Qadi of Timbuktu
- In office 1565–1583
- Preceded by: Qadi Muhammad ibn Mahmud ibn Umar
- Succeeded by: Qadi Abu Hafs Umar ibn Mahmud ibn Umar

Personal life
- Born: 1507
- Died: 10 August 1583 (aged 75–76)

Religious life
- Religion: Islam

= Al-Qadi Aqib ibn Mahmud ibn Umar =

Malian judge and imam (?-1583)

Qadi al-Aqib ibn Mahmud ibn Umar ibn Muhammad Aqit (القاضي العقيب بن محمود بن عمر; 1507/1508–1583) was a Sanhaja Berber qadi (supreme Judge) of Timbuktu and Imam of Sankore mosque.

== Life ==
al-Aqib ibn Mahmud was born in 1507/1508 to the Sanhaja Berber Aqit family. He studied under his father and uncle, then went to make the hajj, where he studied under leading scholars like al-Nasir al-Laqani, who certified him to teach a number of books. Ahmad Baba, who was his cousin once removed, studied under him, and got an ijaza.
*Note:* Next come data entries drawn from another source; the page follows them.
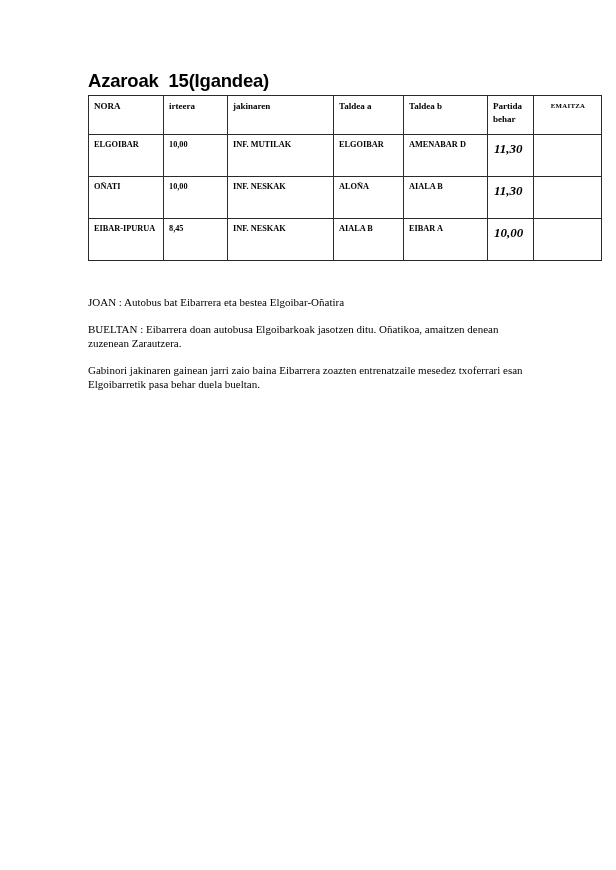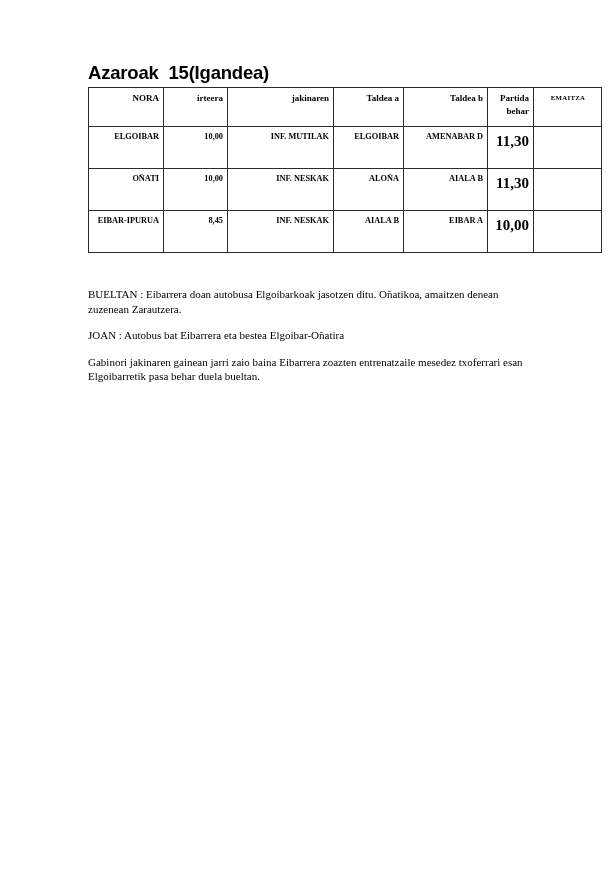"Azaroak 15(Igandea)" .page { top: 0 -> 8px }
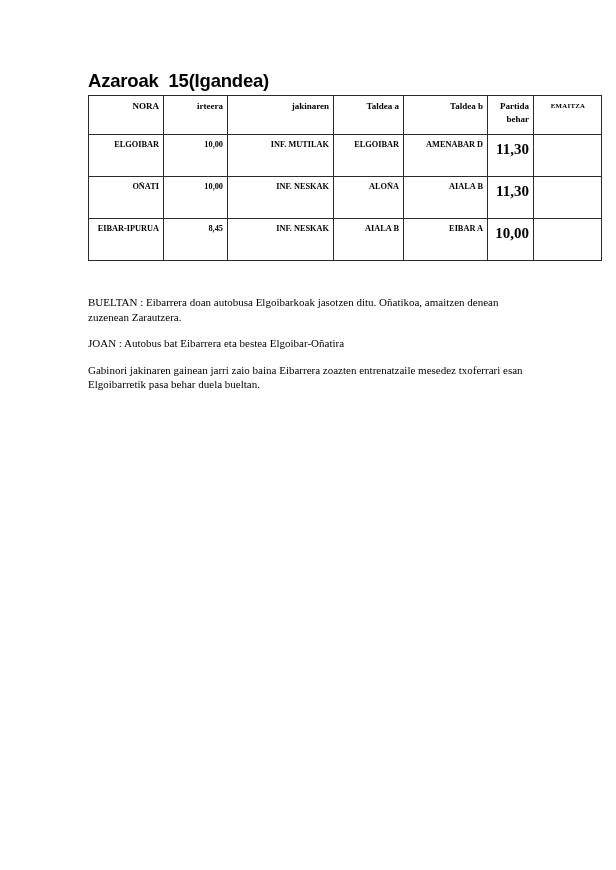"NORA" table.schedule td, table.schedule th { text-align: right -> left }
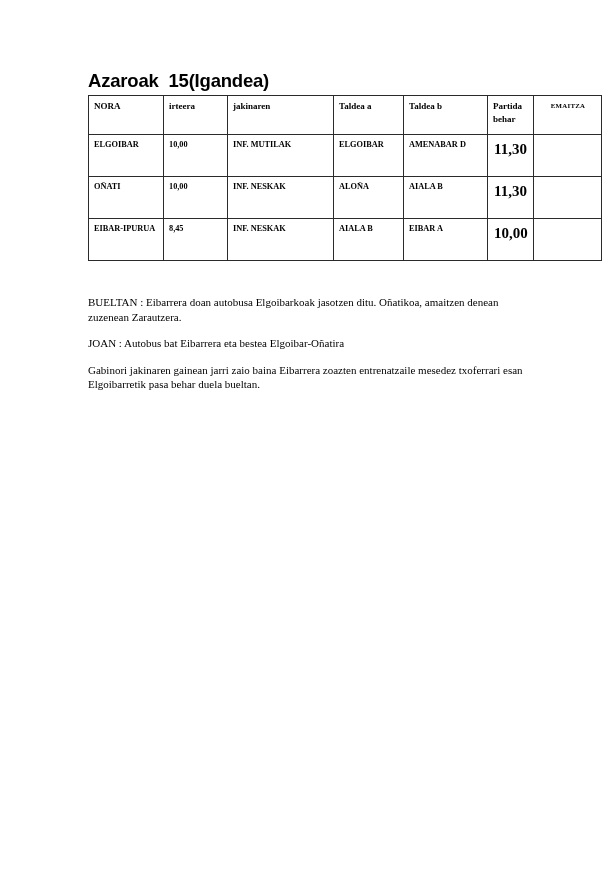"11,30" table.schedule tbody td.time-cell { font-size: 15px -> 13px; font-style: none -> italic }
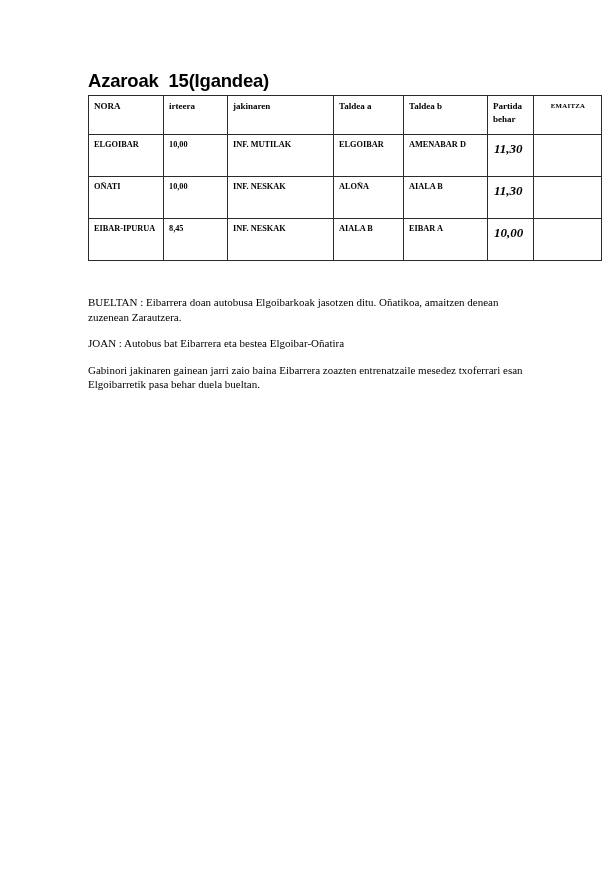"BUELTAN : Eibarrera doan autobusa" p { order: before "JOAN : Autobus bat Eibarrera" -> after "JOAN : Autobus bat Eibarrera" }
In 1565, al-Aqib succeeded his brother, Qāḍī Muḥammad, as the Qadi of Timbuktu.

In 1569, he began rebuilding Sidi Yahya Mosque, and in 1570 renovating Djinguereber Mosque, followed by the sūq mosque in 1577/1578. He rebuilt the Sankore mosque the following year, for which he precisely adopted the Qibla.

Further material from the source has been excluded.